=== Section Start ===
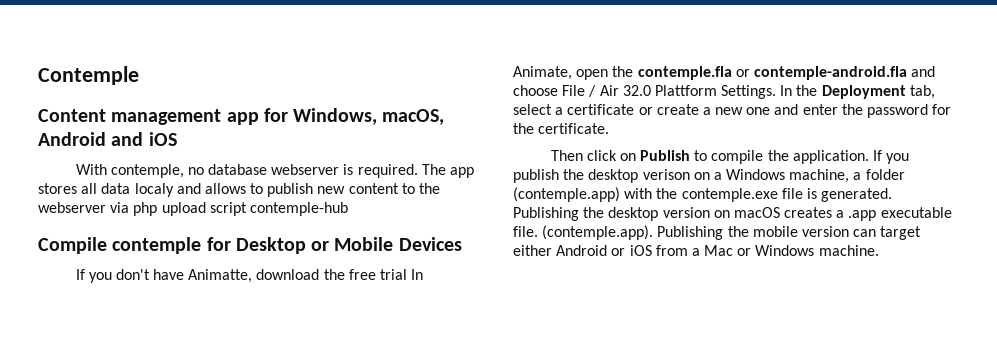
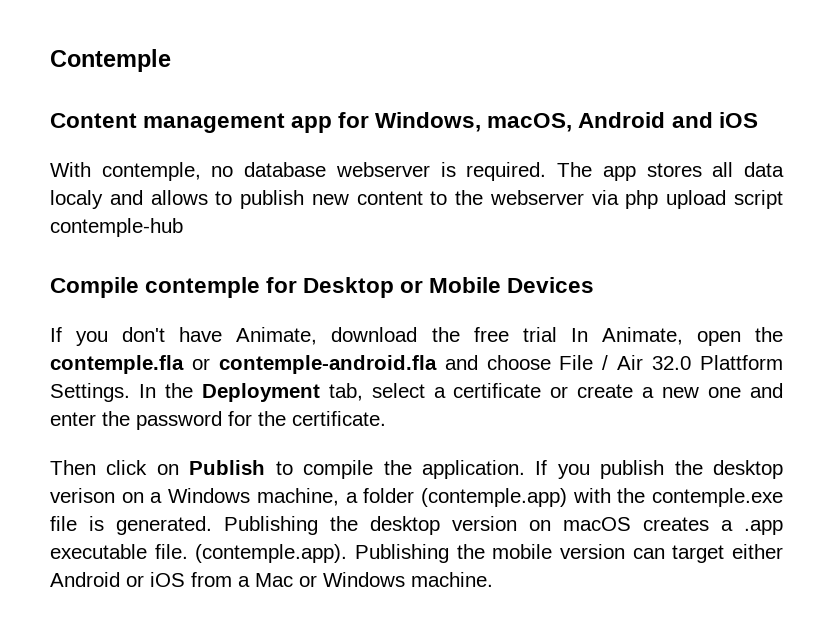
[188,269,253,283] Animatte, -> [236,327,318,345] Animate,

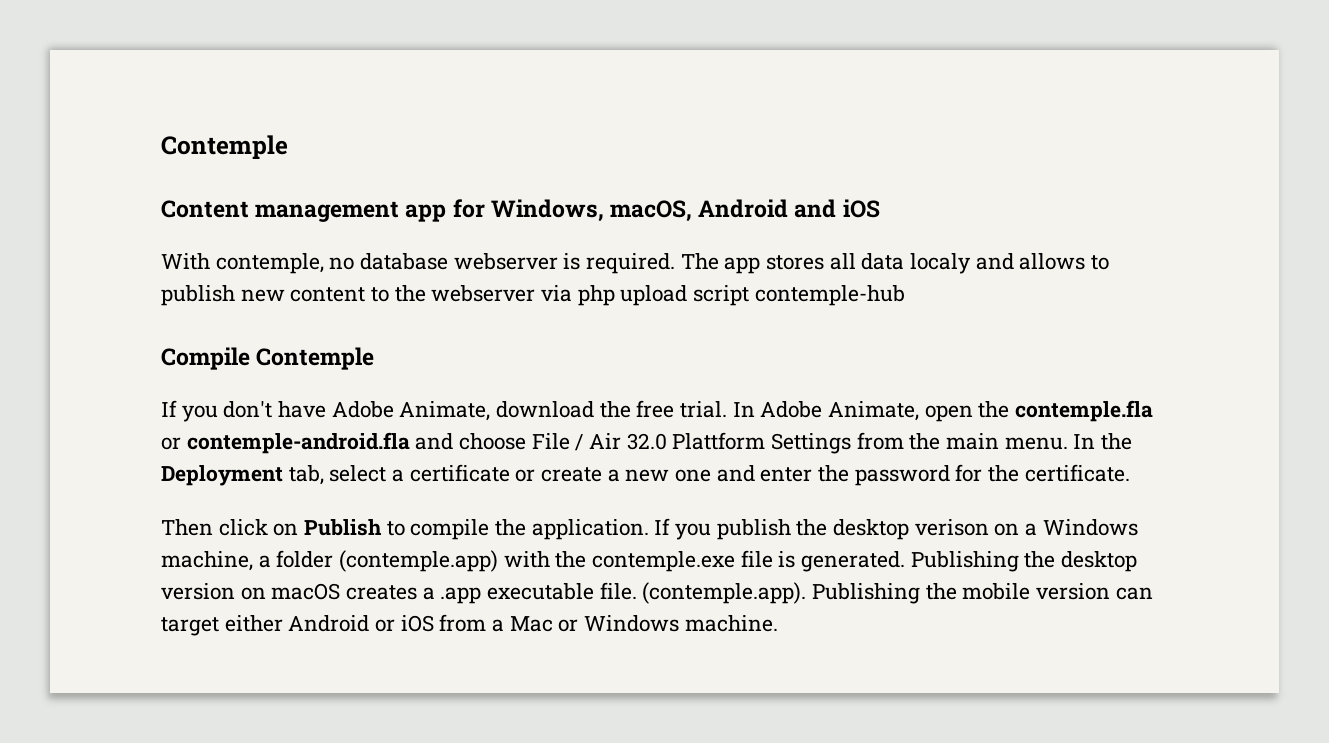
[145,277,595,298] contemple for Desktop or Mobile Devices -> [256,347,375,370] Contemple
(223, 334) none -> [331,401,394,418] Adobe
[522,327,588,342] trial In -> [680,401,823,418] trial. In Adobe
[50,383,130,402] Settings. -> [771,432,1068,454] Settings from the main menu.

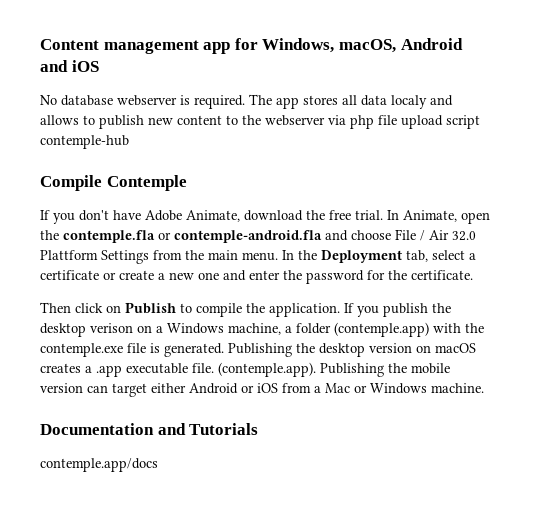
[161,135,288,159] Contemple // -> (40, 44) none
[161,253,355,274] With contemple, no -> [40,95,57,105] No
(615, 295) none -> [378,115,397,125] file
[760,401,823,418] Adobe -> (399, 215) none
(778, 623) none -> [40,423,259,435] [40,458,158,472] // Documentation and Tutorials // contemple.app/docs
=== Section End ===
=== Section Start ===
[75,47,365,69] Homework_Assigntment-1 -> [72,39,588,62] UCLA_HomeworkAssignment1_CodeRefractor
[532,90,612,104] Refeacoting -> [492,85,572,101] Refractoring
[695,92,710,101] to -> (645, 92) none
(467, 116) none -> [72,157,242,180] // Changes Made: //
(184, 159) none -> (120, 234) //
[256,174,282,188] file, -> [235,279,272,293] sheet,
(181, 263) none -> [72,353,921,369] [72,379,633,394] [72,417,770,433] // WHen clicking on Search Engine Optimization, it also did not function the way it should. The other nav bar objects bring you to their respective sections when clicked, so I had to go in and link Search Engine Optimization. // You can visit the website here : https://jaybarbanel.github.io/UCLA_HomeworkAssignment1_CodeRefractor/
=== Section End ===
The answer is the lines above from the one with "[188,269,253,283] Animatte, ->" to the one with "[760,401,823,418] Adobe -> (399, 215) none", set down exactly, with no pictures.

▶ [Expected output]
[188,269,253,283] Animatte, -> [236,327,318,345] Animate,

[145,277,595,298] contemple for Desktop or Mobile Devices -> [256,347,375,370] Contemple
(223, 334) none -> [331,401,394,418] Adobe
[522,327,588,342] trial In -> [680,401,823,418] trial. In Adobe
[50,383,130,402] Settings. -> [771,432,1068,454] Settings from the main menu.

[161,135,288,159] Contemple // -> (40, 44) none
[161,253,355,274] With contemple, no -> [40,95,57,105] No
(615, 295) none -> [378,115,397,125] file
[760,401,823,418] Adobe -> (399, 215) none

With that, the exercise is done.